The way in which that can be done is currently being worked out in research studies, mostly on animals rather than humans. These studies test drugs or materials mainly on rats, and then compare the tissues with those of a control group (rats that don’t get the drugs or materials applied to them).
Degree of Fibrosis
One thing that science has correlated to symptoms and pain is the degree of the fibrosis. Epidural fibrosis can be graded from 0, which represents normal tissue that has no scarring at all, to Grade 3. Grade 3 is a case of severe fibrosis, with scar tissue that takes up more than 2/3 of the area that was operated on (in the case of a laminectomy.) A Grade 3 scar may also extend to the nerve root, whereas Grades 1 and 2 do not. Grade 3 scars correspond to symptoms and pain more than do Grades 1 and 2.
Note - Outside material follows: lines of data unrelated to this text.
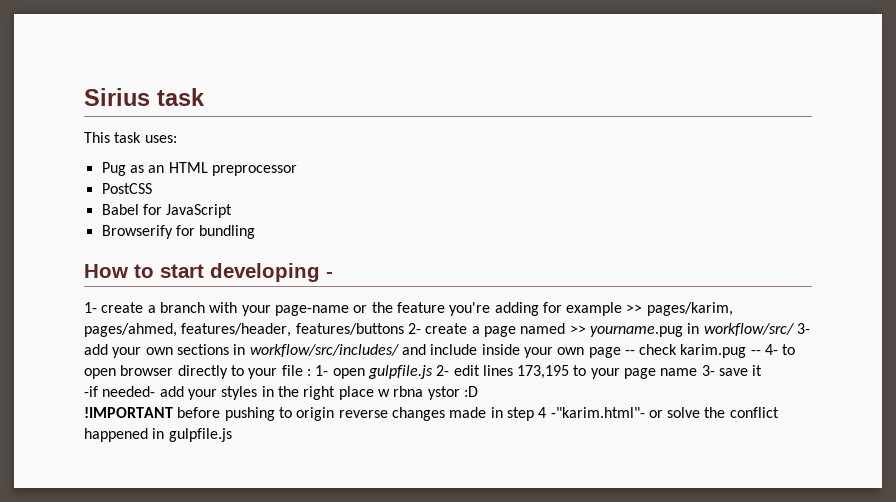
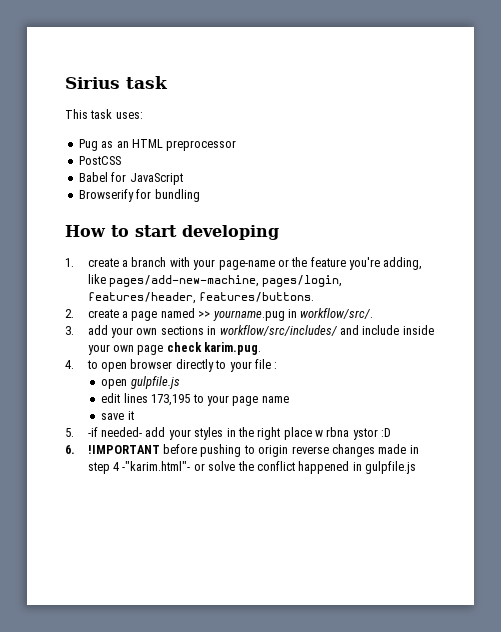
- How to start developing -
- 1- create a branch with your page-name or the feature you're adding for example >> pages/karim, pages/ahmed, features/header, features/buttons 2- create a page named >> yourname.pug in workflow/src/ 3- add your own sections in workflow/src/includes/ and include inside your own page -- check karim.pug -- 4- to open browser directly to your file : 1- open gulpfile.js 2- edit lines 173,195 to your page name 3- save it
+ How to start developing
+ 1. create a branch with your page-name or the feature you're adding, like pages/add-new-machine, pages/login, features/header, features/buttons.
+ 2. create a page named >> yourname.pug in workflow/src/.
+ 3. add your own sections in workflow/src/includes/ and include inside your own page check karim.pug.
+ 4. to open browser directly to your file :
+ open gulpfile.js
+ edit lines 173,195 to your page name
+ save it
- -if needed- add your styles in the right place w rbna ystor :D
+ 5. -if needed- add your styles in the right place w rbna ystor :D
- !IMPORTANT before pushing to origin reverse changes made in step 4 -"karim.html"- or solve the conflict happened in gulpfile.js
+ 6. !IMPORTANT before pushing to origin reverse changes made in step 4 -"karim.html"- or solve the conflict happened in gulpfile.js

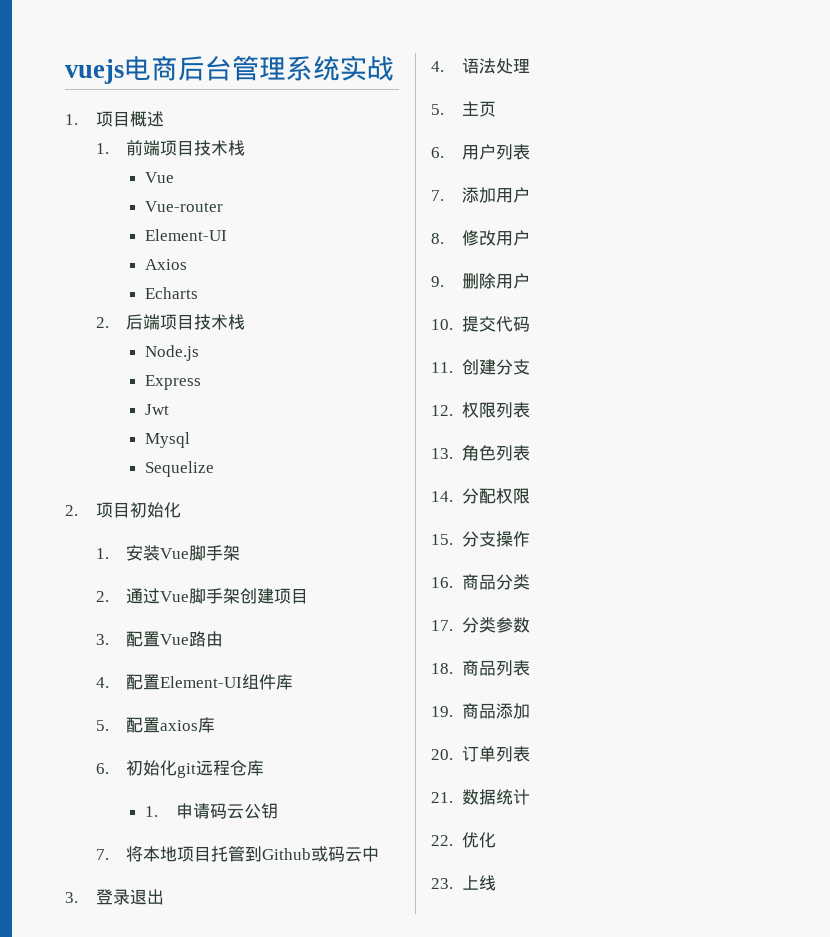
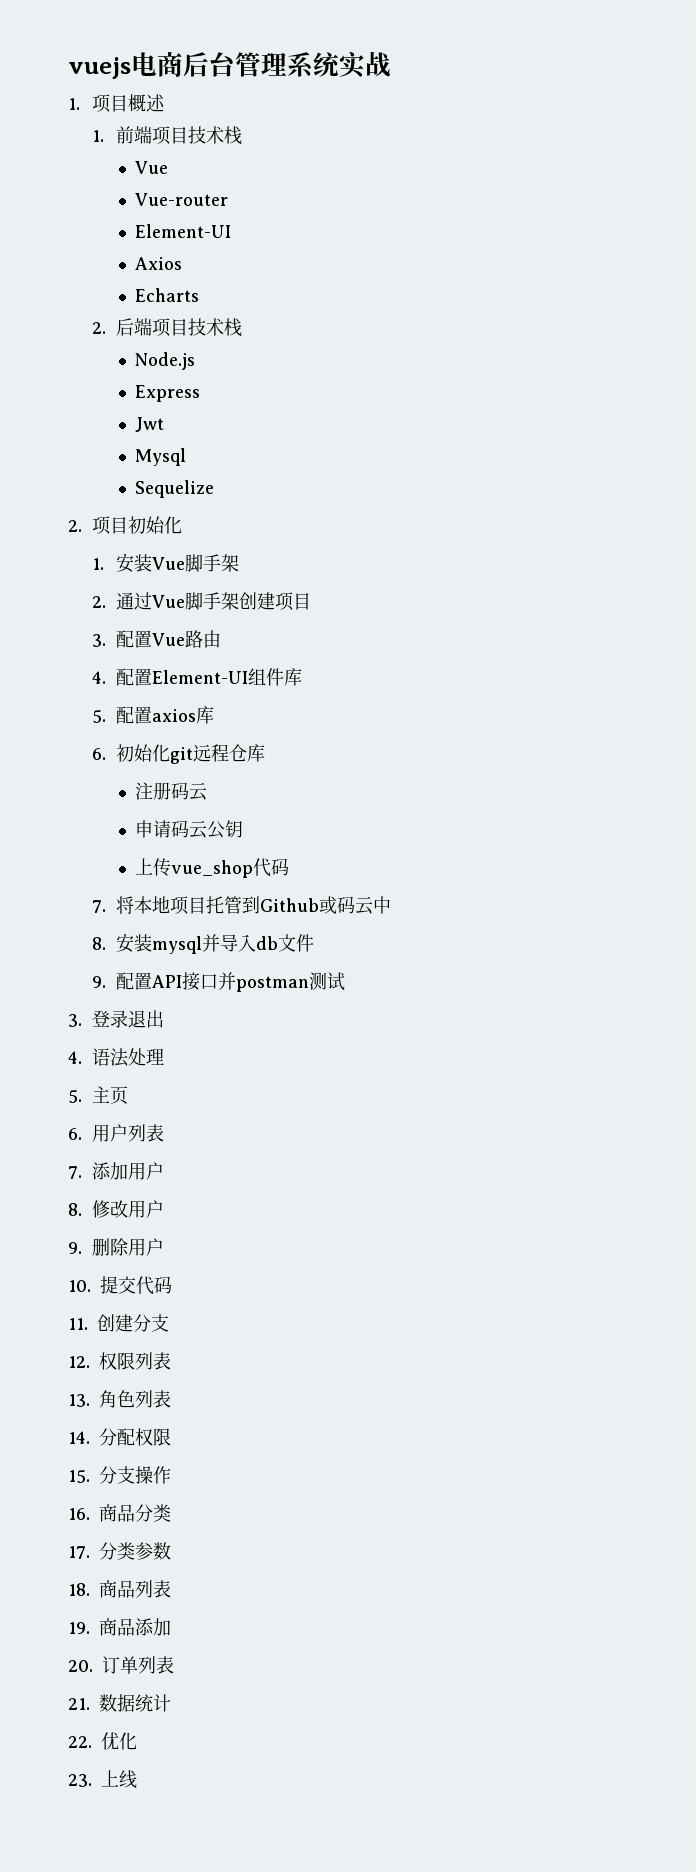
- 1.申请码云公钥
+ 注册码云
+ 申请码云公钥
+ 上传vue_shop代码
+ 8.安装mysql并导入db文件
+ 9.配置API接口并postman测试

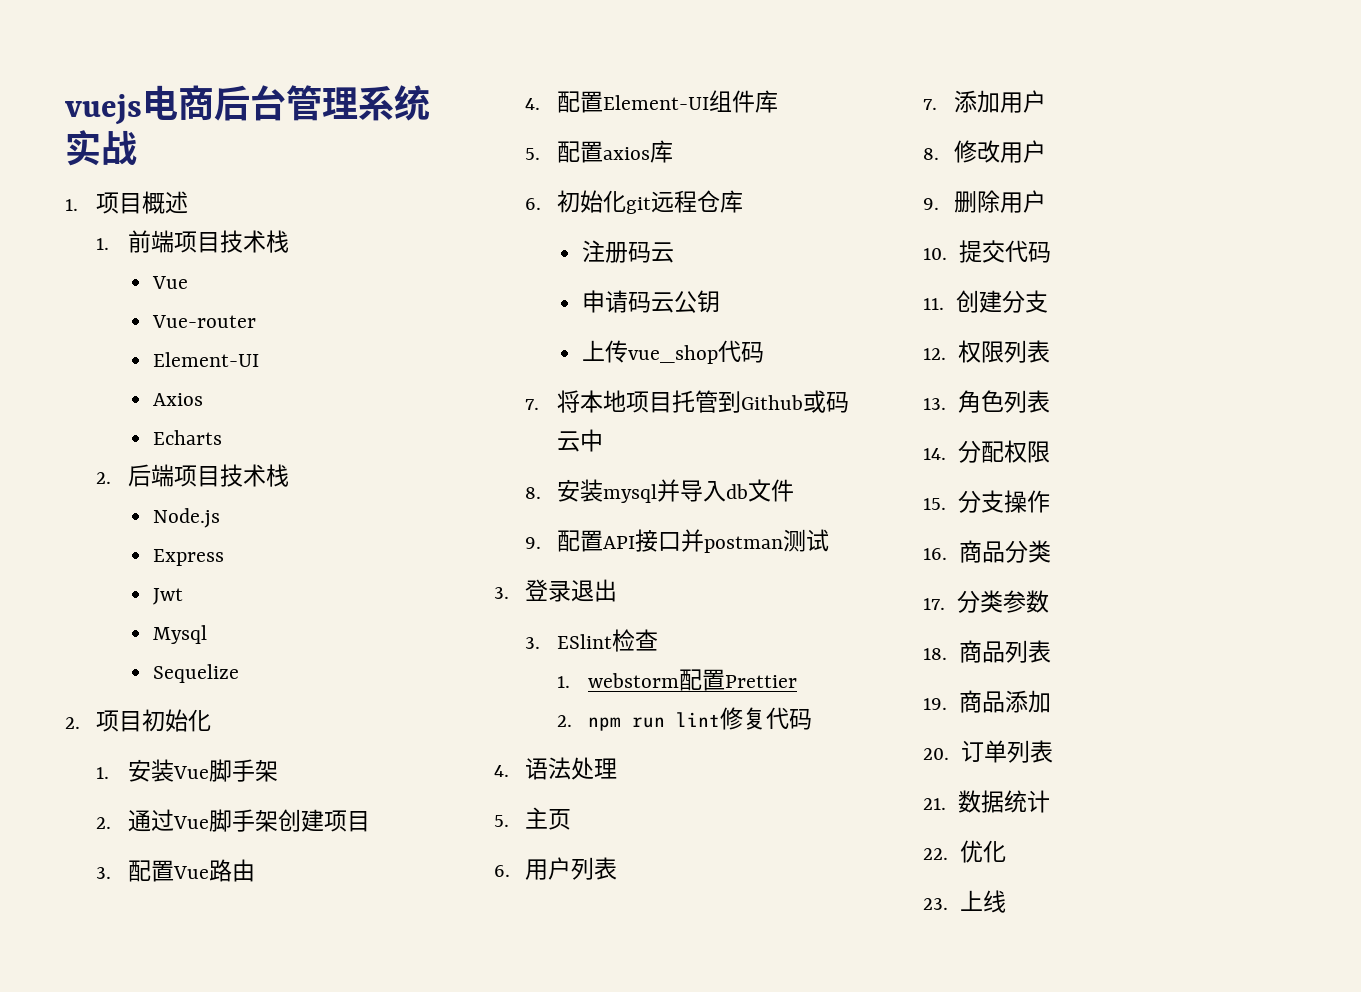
+ 3. ESlint检查
+ 1. webstorm配置Prettier
+ 2. npm run lint修复代码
Grade 1 scars tend to be mild and made up of thin fibrous bands that are laid down over the dura mater, which is the outermost spinal cord covering described above. Grade 2 scars are moderate, continuous, and they take up less than 2/3 of the laminectomy area. Once a scar has reached Grade 2, it is continuous, meaning few if any individual strands are detectable.
Diagnosis
Your healthcare provider may order a magnetic resonance imaging (MRI) scan to diagnose any epidural fibrosis you may have. The problem is, many times, the scarring cannot be seen with this type of diagnostic imaging test. So if you have symptoms, and the MRI comes back negative, you may also need to get an epiduroscopy.
An epiduroscopy is a test in which a probe, or scope, is inserted into the troubled area to allow your surgeon to see what’s going on at your nerve root. It’s important to take the diagnostic process this far because your pain may actually be due to another disc herniation, rather than to epidural fibrosis. In this case, you’d likely need another surgery; but if the epiduroscopy results show scarring, and the scarring is what is causing your symptoms, chances are you won’t need that second surgery.
Treatment
You may be wondering: If follow up surgery is not likely to relieve your epidural fibrosis pain, what do you do?
Scientists and healthcare providers have yet to come up with an effective treatment for this particular cause of failed back surgery syndrome. In general, though, medication is given at first—often in conjunction with physical therapy. The medication will likely help with the pain as well as make exercise tolerable. Medications given include Tylenol (acetaminophen), non-steroidal anti-inflammatories (NSAIDs), gabapentinoids, and others.
Physical therapy is designed to keep you mobile and may consist of strengthening, stretching and core exercise. Staying mobile in your joints may help limit the formation of the scar tissue.
As far as surgery goes, one study reports that it generally has only a 30 percent to 35 percent success rate. Not only that, but the same study says that the symptoms of up to 20 percent of patients actually worsen. The two main surgical treatments given for epidural fibrosis are percutaneous adhesiolysis and spinal endoscopy.
So far, percutaneous adhesiolysis has the best evidence behind it. In this procedure, which, by the way, is used for other causes of failed back surgery syndrome as well, medicine, often steroidal medication, is injected into the area by means of an inserted catheter. Also with this procedure, mechanical break-up of the scars is not necessary for relief of symptoms.
Another treatment that your healthcare provider may suggest is spinal endoscopy. In this procedure, a scope that allows your healthcare provider to visualize the area is inserted. Spinal endoscopy is rated as Level II and III evidence, and one study has found it to have “fair” evidence for relieving symptoms.
Percutaneous adhesiolysis is backed by Level I evidence (the highest quality) as to its effectiveness for failed back surgery syndrome symptoms in general, which includes epidural fibrosis.